▶ _WHAT TO PRODUCE_:
Please report each line in the material below that includes "none".

▶ _SOURCE RECORDS_:

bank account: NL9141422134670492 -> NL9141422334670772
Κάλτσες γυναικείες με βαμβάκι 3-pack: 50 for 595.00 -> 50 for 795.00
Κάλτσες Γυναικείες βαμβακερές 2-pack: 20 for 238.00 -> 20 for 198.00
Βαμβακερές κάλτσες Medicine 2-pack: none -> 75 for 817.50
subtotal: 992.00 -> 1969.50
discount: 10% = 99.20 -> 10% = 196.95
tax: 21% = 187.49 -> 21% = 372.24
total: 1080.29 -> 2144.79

==

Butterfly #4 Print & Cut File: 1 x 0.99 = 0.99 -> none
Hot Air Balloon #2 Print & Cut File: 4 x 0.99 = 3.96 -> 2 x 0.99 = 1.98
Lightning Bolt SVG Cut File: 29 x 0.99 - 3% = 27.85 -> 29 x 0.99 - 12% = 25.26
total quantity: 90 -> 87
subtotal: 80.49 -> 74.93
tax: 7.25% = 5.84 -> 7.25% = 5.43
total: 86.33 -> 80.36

---

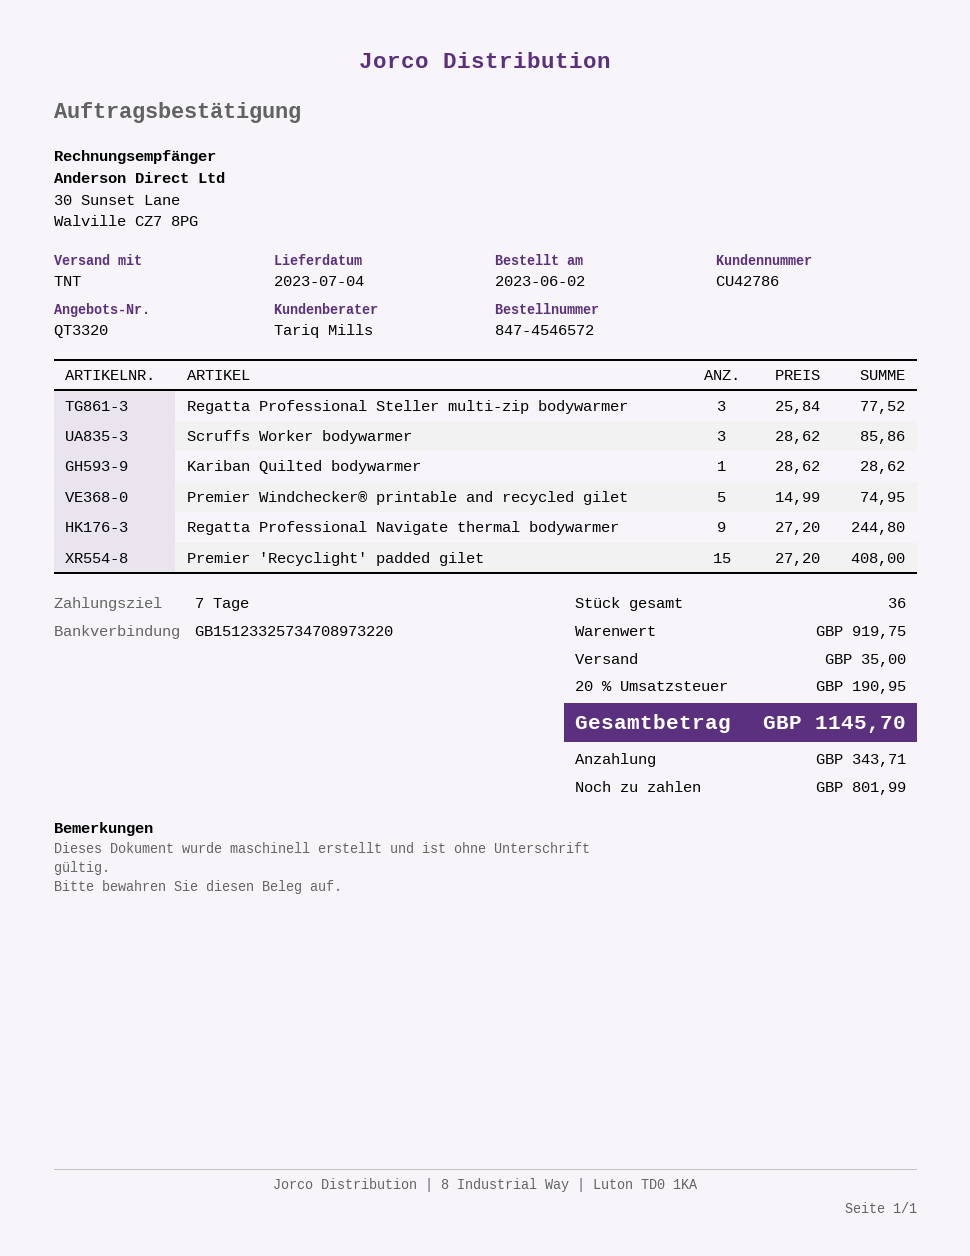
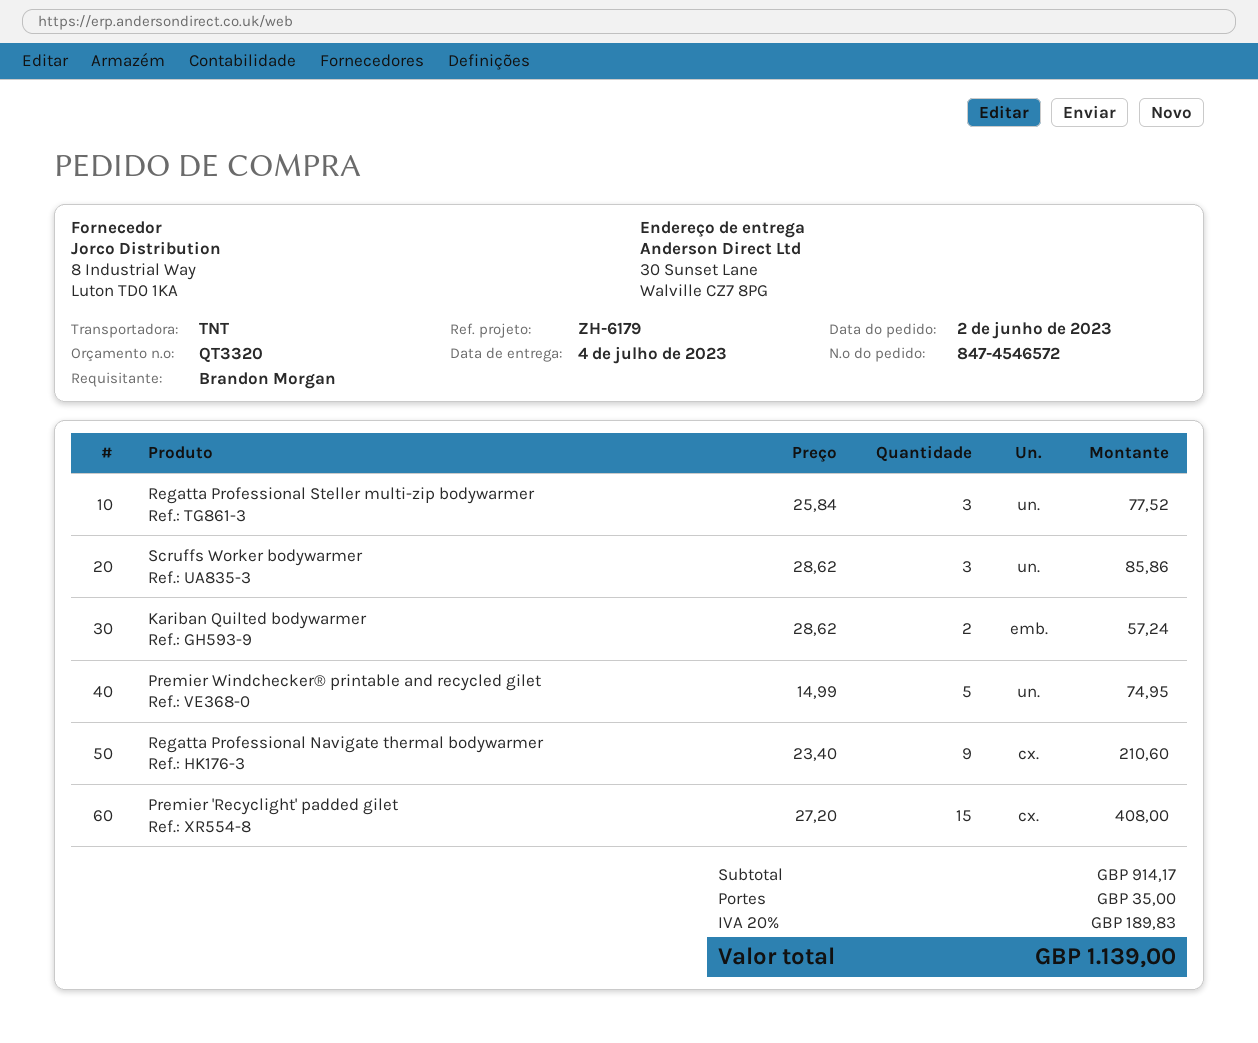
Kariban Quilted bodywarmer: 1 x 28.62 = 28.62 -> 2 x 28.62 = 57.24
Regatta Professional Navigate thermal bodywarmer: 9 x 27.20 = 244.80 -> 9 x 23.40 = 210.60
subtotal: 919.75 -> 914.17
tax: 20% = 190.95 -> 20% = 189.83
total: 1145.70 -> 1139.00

▶ _YOUR RESPONSE_:
Βαμβακερές κάλτσες Medicine 2-pack: none -> 75 for 817.50
Butterfly #4 Print & Cut File: 1 x 0.99 = 0.99 -> none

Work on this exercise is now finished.